В автографе (рукой Галины Смольяниновой) сохранился эпиграф из Лопе де Веги – «Пусть все течет само собой, а там посмотрим, что случится». Это реплика Тристана из «Собаки на сене» в переводе М. Лозинского: след знакомства с историей зарубежной литературы – Лопе де Вегу проходили только что, на втором курсе. В том же автографе наличествует и точная дата – 24 октября 1947 года.
Следующая песня, написанная как будто в сороковые, – «Эта женщина: увижу и немею». Правда, здесь мы располагаем единственным свидетельством – утверждением Ирины Живописцевой, что песня была написана в 1947 году и Смольянинову-старшему понравилась (якобы первое из сочинений зятя, произведшее впечатление на тестя). Сам Окуджава датировал текст весьма приблизительно: 1957–1959 годы. Что мешает признать живописцевскую датировку? Прежде всего то, что перед нами текст сложившегося поэта, со всеми фирменными приметами окуджавовских песен конца пятидесятых. Тут и небрежная внешне, но изысканная женская рифма («не верю» – «немею») в сочетании с подчеркнуто бедной мужской («хожу» – «гляжу», «заживет» – «живет»): в ранних вещах он себе такого не позволял. Тут же – и неприемлемое для советской песенной лирики слово «женщина»: предпочитались производные от «девушки» – девчата, дивчины… И, наконец, разговорность, сниженность, нехарактерная для его декларативной ранней лирики: «потому-то, понимаешь, не гляжу. и к цыганкам, понимаешь, не хожу» – точная стилизация застенчивой, спотыкающейся речи: действительно немеет.
Что касается тогдашних стихов, переписанных рукой Галины, принадлежность их не вызывает сомнений: узнаются и достоинства, и пороки его ранней лирики. Стоит сравнить зачин «Осени» – «Последняя иволга в зарослях свистнет» – и первую строку поздних стихов: «Малиновка свистнет и тут же замрет»; «Сто раз убит и двести раз рожден» – «Сто раз закат краснел, рассвет синел…»; да и биографически все совпадает – «с войны возвратился цел», «прошел по фронтам я солдатом» (хотя риторика эта как раз шаблонна). Стихи о брате датированы 1 октября 1947 года, когда Виктору Окуджаве было тринадцать лет и, стало быть, в комсомольцы он еще не годился (но слова «комсомолец вот этот» имеют скорее иронический смысл – старший брат вполне мог так обращаться к подростку). Вероятно, они написаны уже после отъезда Виктора в Москву. Во всяком случае в октябре 1947 года никаких совместных прогулок в парке быть уже не могло – Окуджава жил в это время у Смольяниновых, Сильвия была в Ереване, а брат у тетки Марии. Что до сюжета – знакомства с девушкой младшего брата, которого все в семье считали «маленьким», а он, глядите-ка, уже обзавелся красавицей-подругой, – такое вполне могло быть правдой.

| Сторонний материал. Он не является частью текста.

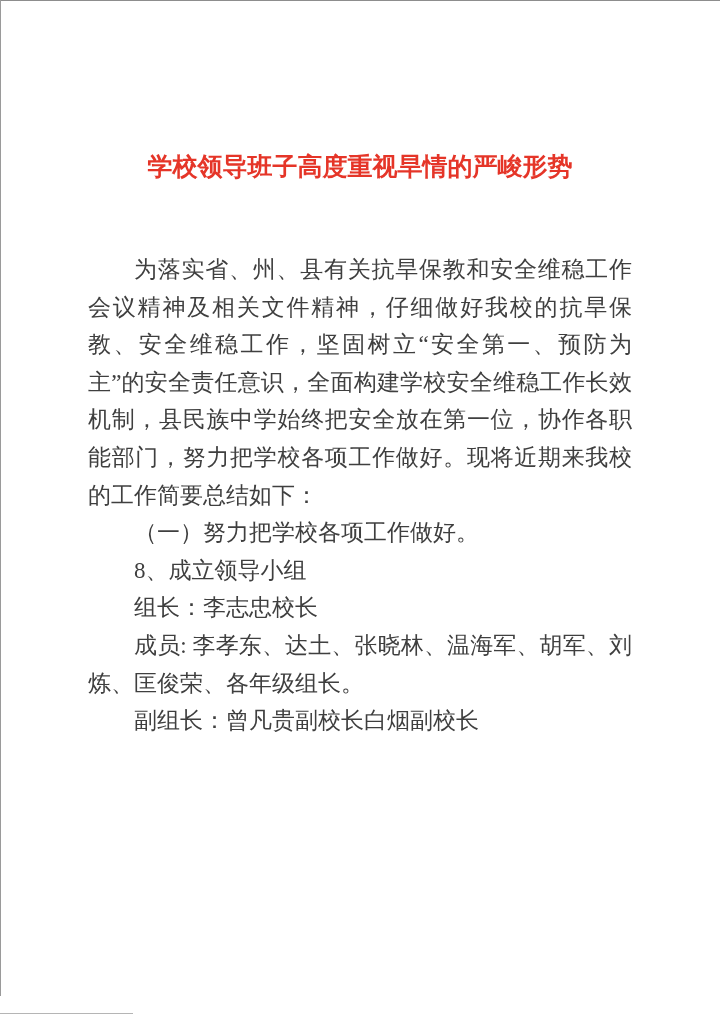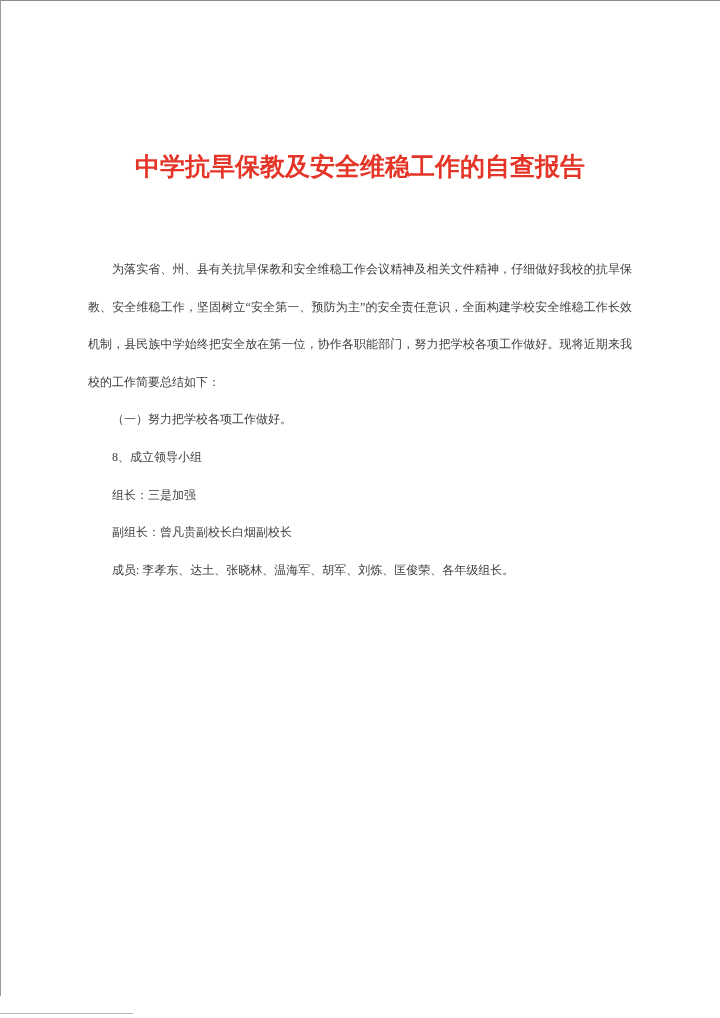--- a/index.html
+++ b/index.html
@@ -64,7 +64,7 @@
   <div class="edge-left"></div>
   <div class="edge-bottom-left"></div>
 
-  <h1 class="title" style="color: rgb(229, 53, 40);">中学抗旱保教及安全维稳工作的自查报告</h1>
+  <h1 class="title" style="color: rgb(229, 53, 40);">学校领导班子高度重视旱情的严峻形势</h1>
 
   <div class="content" style="color: rgb(63, 63, 63);">
     <p>为落实省、州、县有关抗旱保教和安全维稳工作会议精神及相关文件精神，仔细做好我校的抗旱保教、安全维稳工作，坚固树立“安全第一、预防为主”的安全责任意识，全面构建学校安全维稳工作长效机制，县民族中学始终把安全放在第一位，协作各职能部门，努力把学校各项工作做好。现将近期来我校的工作简要总结如下：</p>

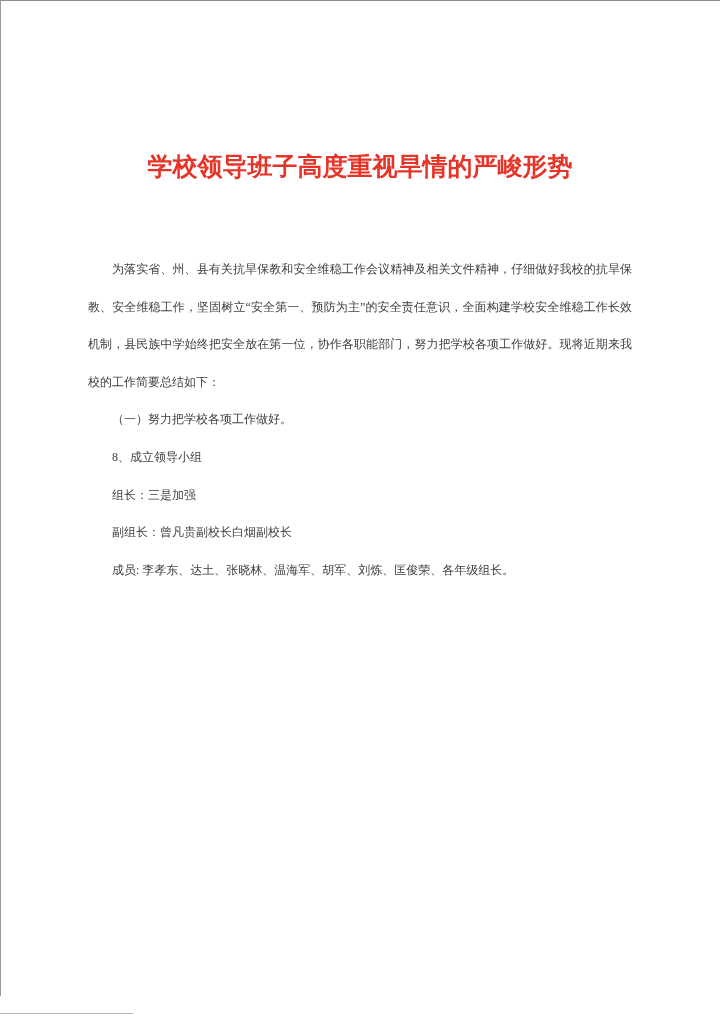--- a/index.html
+++ b/index.html
@@ -45,7 +45,7 @@
   .content {
     margin: 68px 0 0 88px;
     width: 544px;
-    font-size: 12px;
+    font-size: 23px;
     line-height: 37.6px;
     text-align: justify;
     color: #3f3f3f;

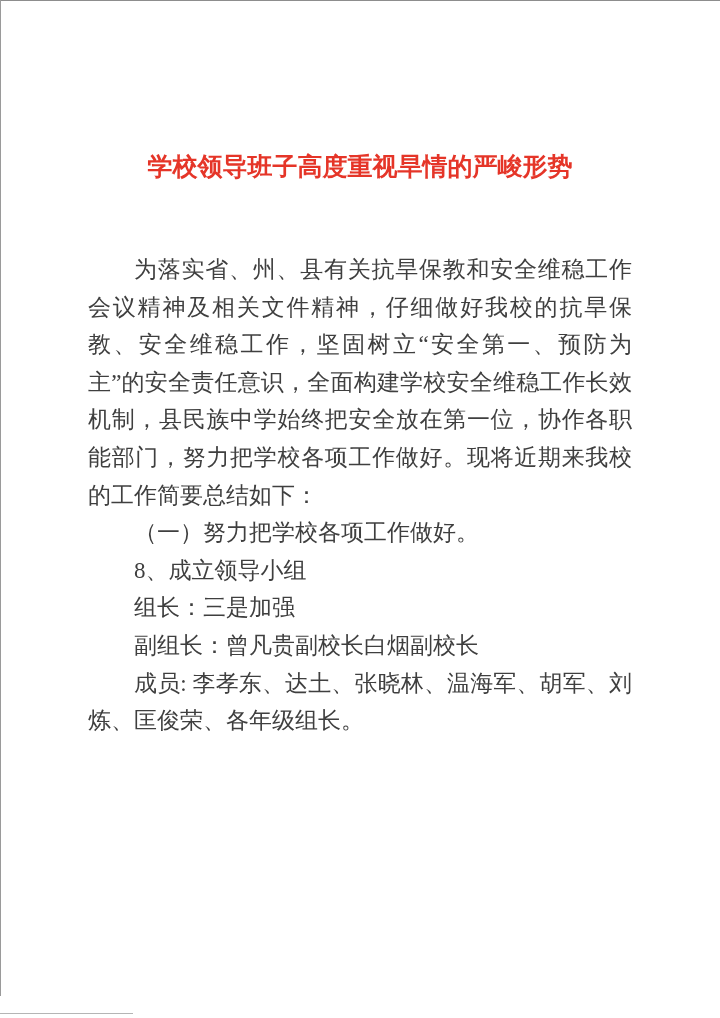--- a/index.html
+++ b/index.html
@@ -70,7 +70,7 @@
     <p>为落实省、州、县有关抗旱保教和安全维稳工作会议精神及相关文件精神，仔细做好我校的抗旱保教、安全维稳工作，坚固树立“安全第一、预防为主”的安全责任意识，全面构建学校安全维稳工作长效机制，县民族中学始终把安全放在第一位，协作各职能部门，努力把学校各项工作做好。现将近期来我校的工作简要总结如下：</p>
     <p>（一）努力把学校各项工作做好。</p>
     <p>8、成立领导小组</p>
-    <p>组长：三是加强</p>
+    <p>组长：李志忠校长</p>
     <p>副组长：曾凡贵副校长白烟副校长</p>
     <p>成员: 李孝东、达土、张晓林、温海军、胡军、刘炼、匡俊荣、各年级组长。</p>
   </div>

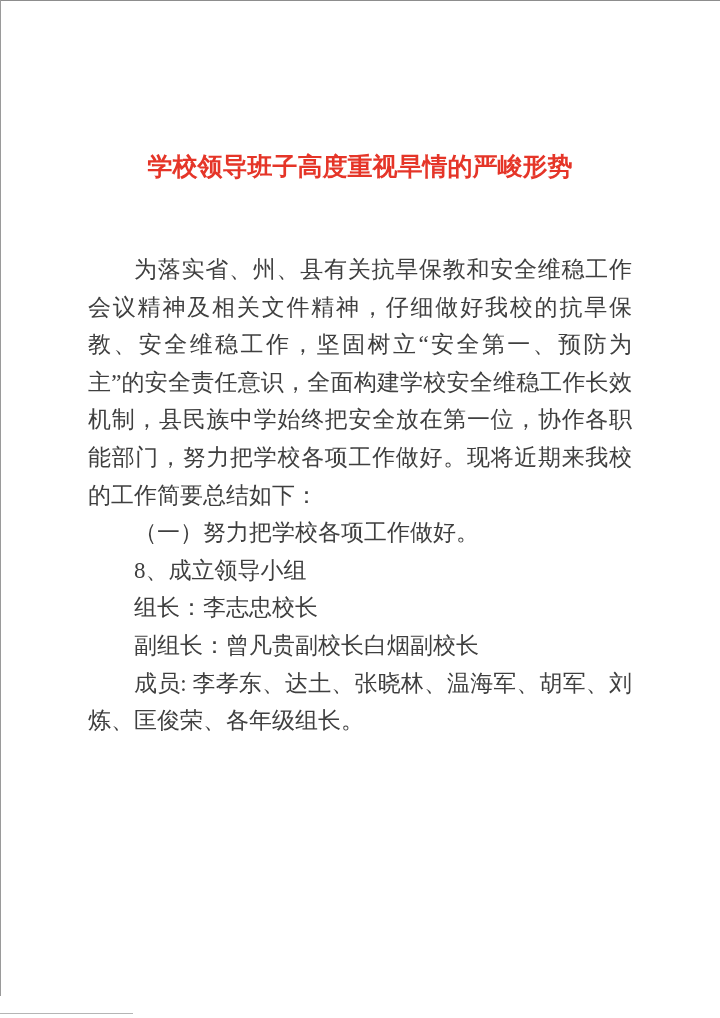--- a/index.html
+++ b/index.html
@@ -71,8 +71,8 @@
     <p>（一）努力把学校各项工作做好。</p>
     <p>8、成立领导小组</p>
     <p>组长：李志忠校长</p>
+    <p>成员: 李孝东、达土、张晓林、温海军、胡军、刘炼、匡俊荣、各年级组长。</p>
     <p>副组长：曾凡贵副校长白烟副校长</p>
-    <p>成员: 李孝东、达土、张晓林、温海军、胡军、刘炼、匡俊荣、各年级组长。</p>
   </div>
 </div>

- Конечно, он вырос по многим приметам,
- Мой маленький брат,
- Комсомолец вот этот.
- И все ж по вине не забытых привычек
- Он снова мальчишкой мне кажется нынче…
- И пусть летописец в летопись впишет,
- Пусть наше сегодня
- На мраморе выжжет —
- О славе и стойкости этих мальчишек,
- О том, кто такие вот эти мальчишки.
В этих стихах особенно наглядна важная примета его лирики: в отличие от большинства советских лириков он категорически неспособен к громким декларациям. Все, о чем сказано в лоб и с пафосом, явно отдает фальшью. Конечно, и у зрелого Окуджавы встречаются прямые признания – хотя всегда обращенные не к предмету любви, а к невольным свидетелям происходящего: «Я люблю эту женщину. Очень люблю». Но тут же взгляд стыдливо отводится и тема меняется: «Между прочим, Таруса стоит над Окой. Там торгуют в базарные дни земляникою…» Окуджаве не веришь, когда он демонстративно-романтически настроен; его уверение: «Просто мы на крыльях носим то, что носят на руках» – звучит неубедительно по самой физической недостоверности жеста, и в поздних вещах он от этого пафоса отходит, поверх одного живописного слоя пишет другой, подвергает снижению или осмеянию собственную патетику, так что читателю приходится реконструировать его истинные чувства по обмолвкам. В «Швейцарах» ни слова не сказано о том, как автор любит Любу. Видно лишь, как он любуется ею, когда она, в свою очередь, любуется брошкой, взятой напрокат: «Пускай потешится немножко». Однако советский лирический шаблон требовал прямоты, открытости, декларации, и потому почти все ранние стихи Окуджавы носят следы насилия над природой собственного дара.